無奈這裡偏遠的程度有些超出了範何的預料。
穿過兩排賣農副產品的小攤,範何找到了她要的。
她要準備點兒乾糧。她看過地圖了,從牛角村出去,如果運氣夠好,能搭上路過的破小巴車,三個小時能到另一個小鎮。但是她還不能停,要繼續換乘,第二天天黑之前如果不能到市裡,她就得睡路邊了。
雖然也不是沒睡過,但是能睡牀誰願意睡草堆啊!萬一下雨呢,天氣預報這種鬼東西,僅供參考。
如果運氣不好,攔不到過路的車,那就更慘了,她得一邊步行一邊等車。
本來她的乾糧還有一些,隨身攜帶乾糧是她的習慣,能補充一定及時補充。
不過,範何打算把她揹包裡那些吃的留給小鴉。
也許那點東西幫不了他什麼,頂多少餓幾天肚子。但是...
範何有些煩躁地抓了抓頭髮,算了,當她同情心突然氾濫吧。就算有一天那小鬼真的被打死了,好歹還吃過點好的。
多的她也幫不上,自求多福吧。
在一攤賣零食的小攤那裡,範何隨便選了一些適合充飢的。
其實也沒得選,這種地方,什麼徐福記旺旺是不會出現的。連小蛋糕都沒有的。
餅乾是老式的蔥油脆餅、雞蛋薄餅什麼的,糖果是看不到生產日期的糖果...
包了兩斤餅乾,又在用石棉瓦和碎磚搭成的小賣部裡買了兩瓶礦泉水。
範何對這兩瓶礦泉水的生產日期和水質很是懷疑...
算了,等會兒倒掉,回農舍了燒點井水,涼了倒進去。
“有打火機嗎?”範何問,她想起先前那隻打火機不小心壓壞了,得補一個。
在路上,沒有火和飲用水是很難的。
“有,我給找找!”店主何叔高興地給範何找東西。
爲什麼高興?因爲何叔已經很久沒見過外鄉人了。
何叔是牛角村唯一一個能經常外出的人,但是店裡又不是三天兩頭補貨,平時還是一天到晚守着這個小店。

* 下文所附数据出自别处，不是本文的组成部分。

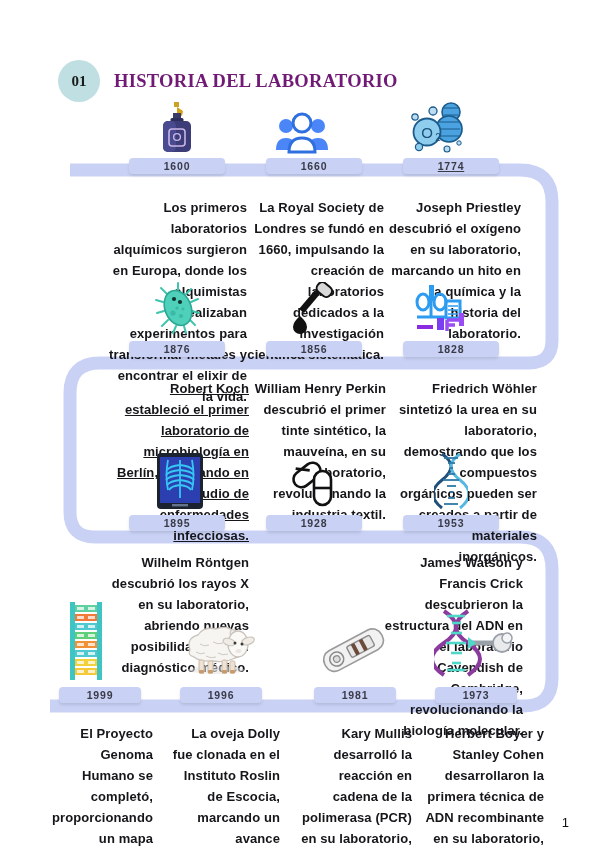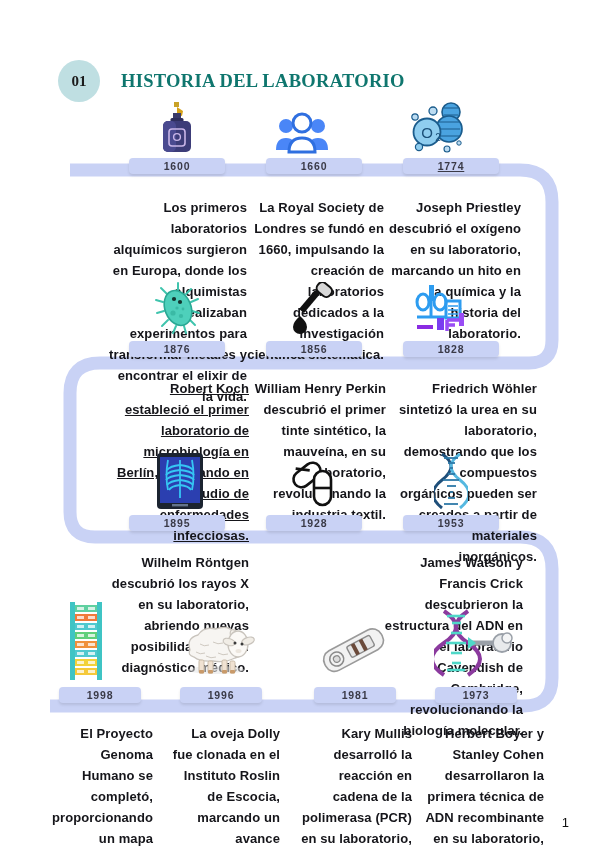--- a/index.html
+++ b/index.html
@@ -11,7 +11,7 @@
   .page{position:relative;width:599px;height:848px;}
 
   
-  .header{position:absolute;left:58px;top:60px;display:flex;align-items:center;gap:21px;}
+  .header{position:absolute;left:58px;top:60px;display:flex;align-items:center;gap:14px;}
   .num-badge{
     width:42px;height:42px;border-radius:50%;
     background:#bfdfe2;display:flex;align-items:center;justify-content:center;

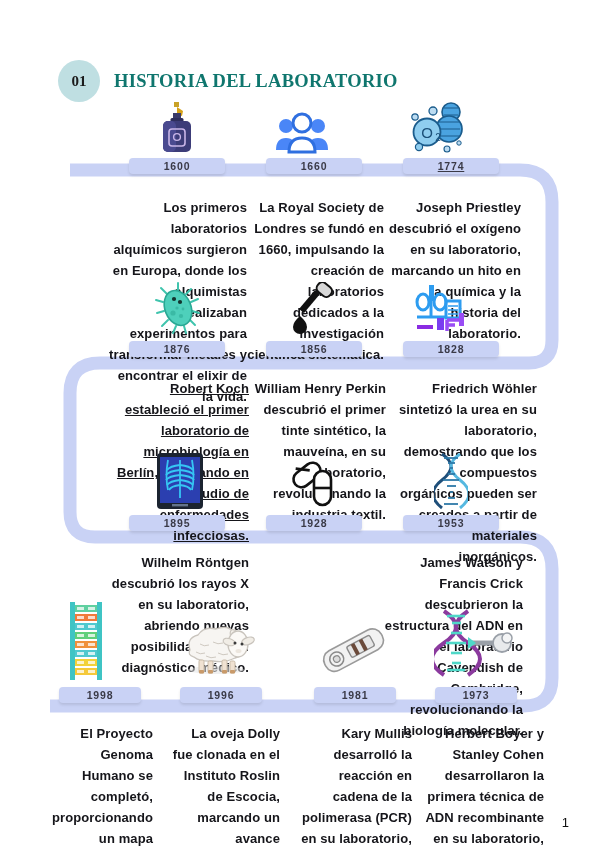--- a/index.html
+++ b/index.html
@@ -20,7 +20,7 @@
   }
   .title{
     font-family:"Liberation Serif","DejaVu Serif",serif;
-    font-weight:bold;font-size:18.5px;letter-spacing:.3px;color:#0f766e;
+    font-weight:bold;font-size:18.5px;letter-spacing:.3px;color:#701a75;
     white-space:nowrap;
   }
 

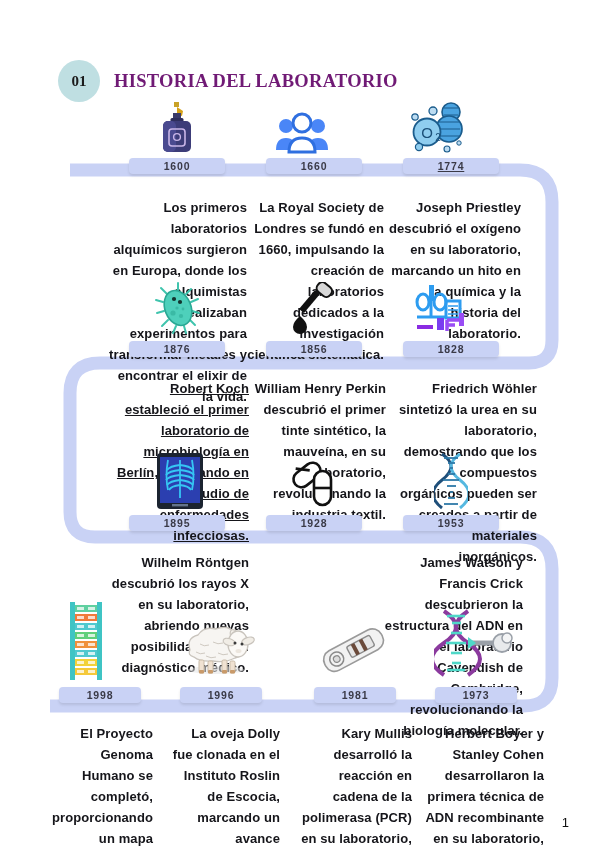--- a/index.html
+++ b/index.html
@@ -341,7 +341,7 @@
     </svg>
   </div>
 
-  <div class="chip" style="left:59px;top:687px;width:82px;">1998</div>
+  <div class="chip" style="left:59px;top:687px;width:82px;">1999</div>
   <div class="chip" style="left:180px;top:687px;width:82px;">1996</div>
   <div class="chip" style="left:314px;top:687px;width:82px;">1981</div>
   <div class="chip" style="left:435px;top:687px;width:82px;">1973</div>

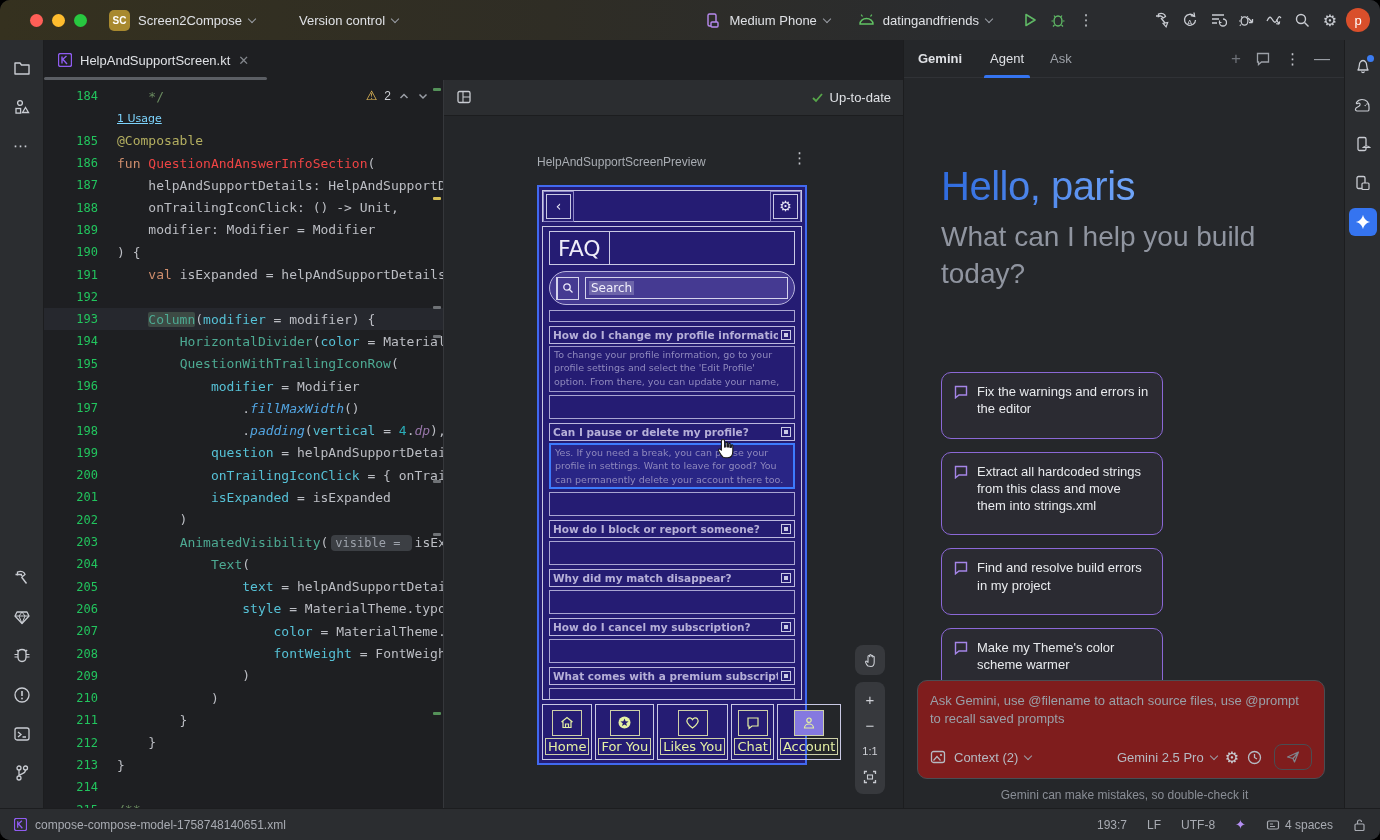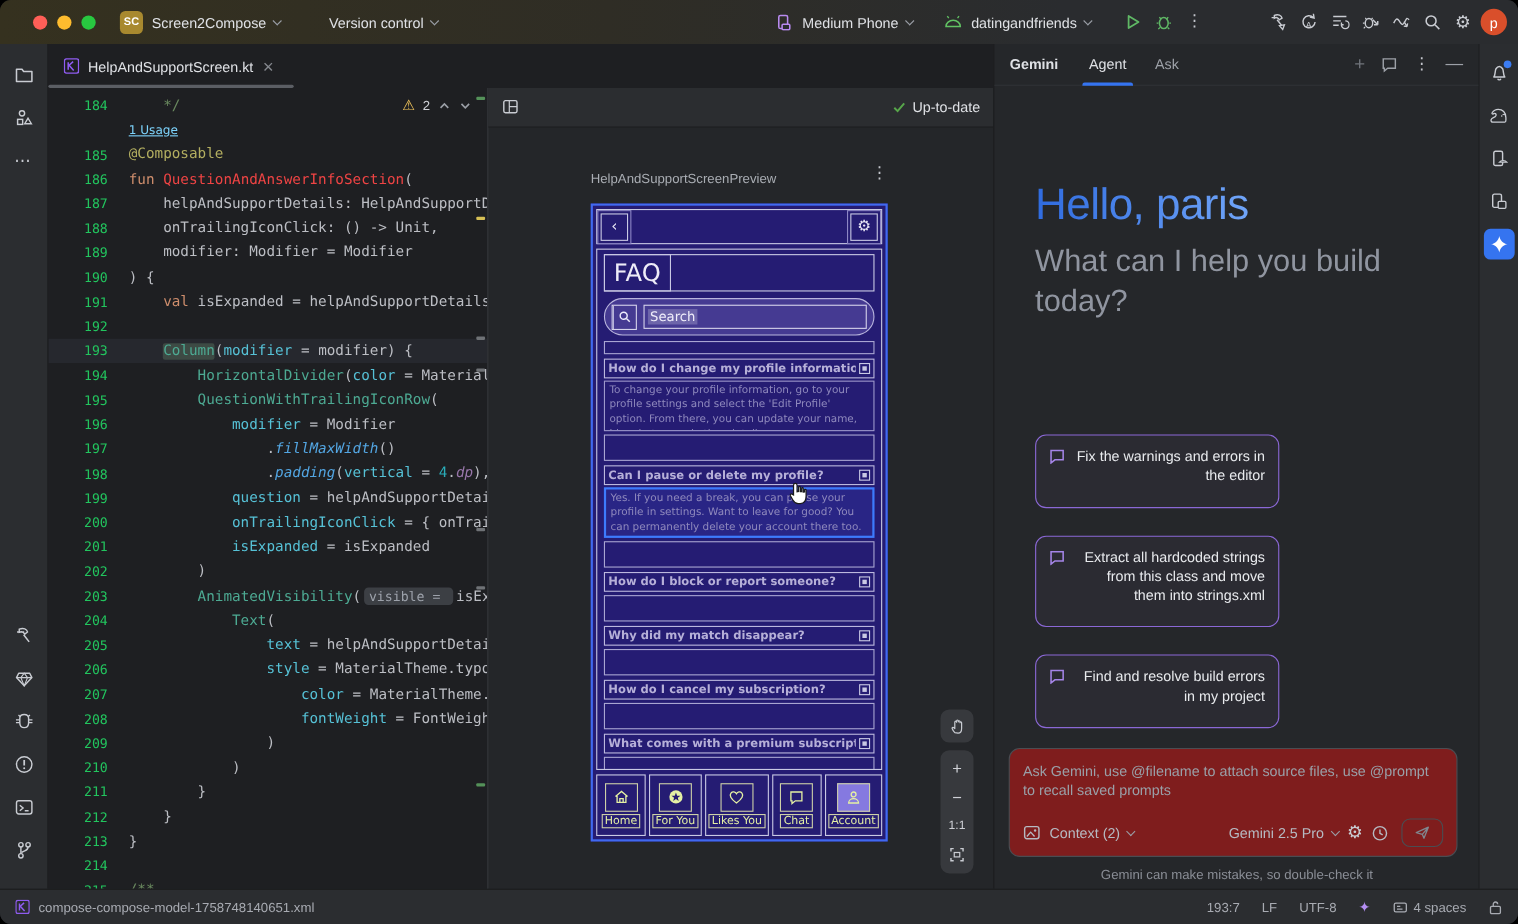--- a/index.html
+++ b/index.html
@@ -124,7 +124,7 @@
   .gm-greet { margin:86px 0 0 37px; font-size:40px; letter-spacing:-.5px;
     background:linear-gradient(90deg,#2f6bdf,#70a5f9); -webkit-background-clip:text; background-clip:text; color:transparent; width:fit-content; }
   .gm-sub { margin:10px 0 0 37px; font-size:28px; color:#9095a0; width:330px; line-height:1.32; }
-  .gm-cards { position:absolute; left:37px; top:355px; display:flex; flex-direction:column; gap:25px;text-align:right; }
+  .gm-cards { position:absolute; left:37px; top:332px; display:flex; flex-direction:column; gap:13px; }
   .gm-card { width:222px; border:1px solid #8b68d6; border-radius:10px; padding:10px 12px 20px; display:flex; gap:9px;
     color:#e8eaed; font-size:13px; line-height:1.33; background:rgba(150,115,220,.05); }
   .gm-card svg { flex:0 0 14px; margin-top:2px; }

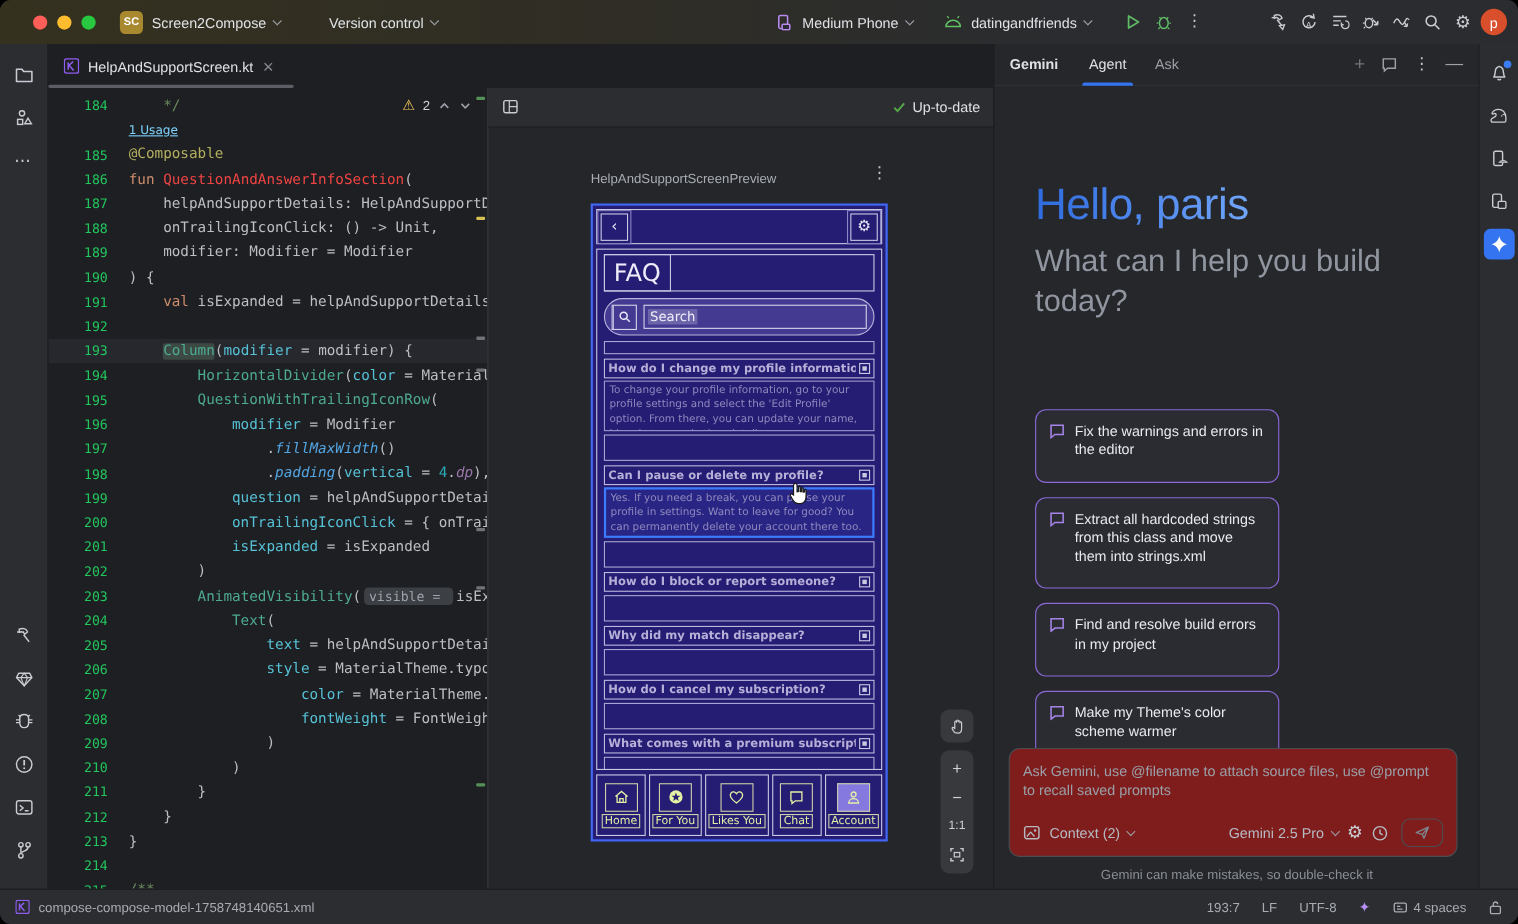--- a/index.html
+++ b/index.html
@@ -102,7 +102,7 @@
   .nav-cell { flex:1; border:1.5px solid #c9c9e4; display:flex; flex-direction:column; align-items:center; justify-content:center; gap:2px; padding:2px; }
   .nav-iconbox { width:30px; height:26px; border:1px solid #cdd0a8; display:flex; align-items:center; justify-content:center; }
   .nav-iconbox.acct { background:#8579e0; }
-  .nav-labelbox { border:1px solid #cdd0a8; font-size:10px; color:#e4f0a4; padding:0 2px; white-space:nowrap; }
+  .nav-labelbox { border:1px solid #cdd0a8; font-size:13px; color:#e4f0a4; padding:0 2px; white-space:nowrap; }
 
   .pan-btn { position:absolute; right:18px; top:565px; width:30px; height:30px; background:#37393d; border-radius:8px;
     display:flex; align-items:center; justify-content:center; }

作爲村裡面見識最多的人,難得見到一個城裡來的,還是掛着相機的“大款”,當然高興。
何叔覺得,他跟外面的人比較有共同語言,村裡的人,就是家長裡短,沒勁。
“姑娘,你這相機得好多錢哇!”何叔把兩個打火機遞給範何,還硬是給人小姑娘塞了一把糖果。
範何不客氣地接受了,以她的經驗,在這種時候,推脫的話指不定反而會有麻煩。
“謝謝何叔。也沒多貴,就是買來學習的。”範何謝過何叔的糖果,又爲她的微單解釋。
財不外露的道理她懂,平時她也不會掛着相機到處跑,看着還傻愣傻愣的。但是在這種地方,相機掛着就是身份。
如果她不能一下子讓人明白她的身份,會有許多麻煩。比如,那些喜歡嚼舌根的大媽們,該上來問她是哪家帶回來的媳婦兒了...
“不客氣!也不是啥好東西。小姑娘你咋一個人到我們這玩來了?”何叔擺擺手,表示別客氣。
“也不是一個人,本來男朋友一起的,路上車拋錨了,就返了一段路修去了。讓我先在這玩兩天,他就要來接我了。”